Traditional algorithms won’t be able to do this because they can’t handle complex situations, such as

  • traffic seasonality;
  • preferred routes and driving style of the driver;
  • multimodal movement in the urban environment;
  • parking search time specific for each destination;
  • vehicle features and other parameters.

AI considers these parameters and increases the speed of route cost estimation by 1000 times. Much faster than the Origin Destination Cost Matrix does. Earlier, 20–30 servers were needed for calculation. A neural network that runs on one server calculates these routes quickly.

AI companies can teach the algorithm very complex things. For example, how far one can travel in 25 minutes from the city center at a certain time of the day.

The system from DHL considers 58 parameters for the analysis of air transportation. Freight forwarders know what the average daily travel time will be in advance. They understand whether the delivery will be delayed because of the weather. Such an AI solution is valued in the air travel sector, which accounts for just 1% of global trade by tonnage and 35% by value.

Accurate demand forecasting and supply chain planning

When a logistics software company brings unclaimed goods to a warehouse, this leads to overstocking. The areas that could be used for popular products are occupied. Best-selling goods arrive in smaller quantities than required. And if they are out of stock, the person who ordered them will have to wait longer for their order to arrive. Businesses experience certain troubles then: lack of room – inefficient use of equipment – high handling costs – poor quality of customer service.
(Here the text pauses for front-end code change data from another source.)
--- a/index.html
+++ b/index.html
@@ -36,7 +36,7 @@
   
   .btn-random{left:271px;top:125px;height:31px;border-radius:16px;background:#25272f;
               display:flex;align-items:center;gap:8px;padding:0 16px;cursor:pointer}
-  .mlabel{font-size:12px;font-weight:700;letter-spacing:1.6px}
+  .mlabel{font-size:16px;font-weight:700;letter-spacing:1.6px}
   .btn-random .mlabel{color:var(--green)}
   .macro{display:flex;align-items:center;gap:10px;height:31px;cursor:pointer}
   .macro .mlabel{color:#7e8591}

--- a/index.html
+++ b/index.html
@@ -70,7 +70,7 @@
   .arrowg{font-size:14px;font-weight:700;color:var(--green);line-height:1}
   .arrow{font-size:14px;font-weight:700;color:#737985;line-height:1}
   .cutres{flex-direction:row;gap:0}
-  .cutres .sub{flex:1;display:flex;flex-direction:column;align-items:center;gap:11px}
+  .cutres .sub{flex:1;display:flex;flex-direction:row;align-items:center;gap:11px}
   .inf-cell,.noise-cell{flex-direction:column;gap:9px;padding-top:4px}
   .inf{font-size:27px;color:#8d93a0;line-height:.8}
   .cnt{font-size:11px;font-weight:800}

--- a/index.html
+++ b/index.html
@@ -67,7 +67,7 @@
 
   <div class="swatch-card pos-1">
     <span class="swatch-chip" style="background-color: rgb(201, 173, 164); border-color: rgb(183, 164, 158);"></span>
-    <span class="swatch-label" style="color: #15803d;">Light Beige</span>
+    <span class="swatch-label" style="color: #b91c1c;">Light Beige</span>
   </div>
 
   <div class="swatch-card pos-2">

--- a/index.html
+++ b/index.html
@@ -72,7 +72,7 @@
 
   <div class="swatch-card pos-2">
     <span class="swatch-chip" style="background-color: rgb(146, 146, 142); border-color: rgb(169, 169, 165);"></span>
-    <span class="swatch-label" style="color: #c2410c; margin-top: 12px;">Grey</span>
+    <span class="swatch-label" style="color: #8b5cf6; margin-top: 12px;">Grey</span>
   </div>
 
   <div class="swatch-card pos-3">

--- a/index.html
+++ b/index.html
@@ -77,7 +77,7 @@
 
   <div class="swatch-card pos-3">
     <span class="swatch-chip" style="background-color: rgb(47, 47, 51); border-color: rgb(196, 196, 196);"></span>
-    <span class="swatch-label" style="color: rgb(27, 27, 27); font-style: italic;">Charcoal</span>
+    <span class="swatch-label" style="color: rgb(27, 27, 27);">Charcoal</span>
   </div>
To prevent this from happening, companies rely on AI to predict demand, place products in a warehouse, and ship them. A program signals which goods need to be brought in larger quantities to cover the seasonal demand of consumers. Demanded products arrive at the warehouse on time and are successfully sent to the customer.

Computer vision-enabled IoT sensors efficiently manage inventory, help workers quickly locate items, and monitor product status.

Improving customer service

Timely delivery, speed of order fulfillment, product condition and accurate documentation are the major criteria for the quality of service in logistics. When logistics processes occur without hitches and errors, a customer receives cargo on time. AI in logistics affects every stage of the supply chain, from back-office operations and forecasting to vehicle maintenance and route planning.

Poor service will scare off customers. A positive experience will help not only retain them but also gain new ones. Loyal customers are the key to business growth. Keeping regular clients costs 4-10 times less than acquiring new ones.

Preventing equipment and vehicle breakdowns

When specialists inspect a car manually, they carry out the following tasks:

  • they change oil;
  • check the shaft line
  • change the belt
  • inspect brakes and tires;
  • change the coolant;
  • change the engine air filter and so on.

To assess tear and wear, experts rely on manufacturers’ instructions and personal experience. But the following indicators also affect the wear rate: the peculiarities of a driver’s skills and the conditions of car maintenance. In addition, specialists carry out preventive examinations whenever necessary, and not around the clock.

Computer vision technology, IoT sensors, and digital twins make it possible to “monitor” the fleet and look for damage in a vehicle long before it breaks down. For monitoring, a company uses oil and grease sensors, thermal imaging devices, meters for vibration, sound and ultrasonic analysis and similar devices. The system studies the data coming from the instruments and predicts the behavior of the machine in certain situations.

A company that sends a truck with goods can be sure that it will not break down on the road and the order will arrive on time. The McKinsey Global Institute estimates that preventive maintenance will save businesses up to $630 billion by 2025.

Conclusion

Artificial intelligence has many potential scenarios of use in logistics. By implementing this striking and ever-evolving technology, the industry is improving supply chain processes, increasing office productivity, and increasing customer satisfaction. AI makes businesses competitive, especially in the face of rapidly expanding digitalization.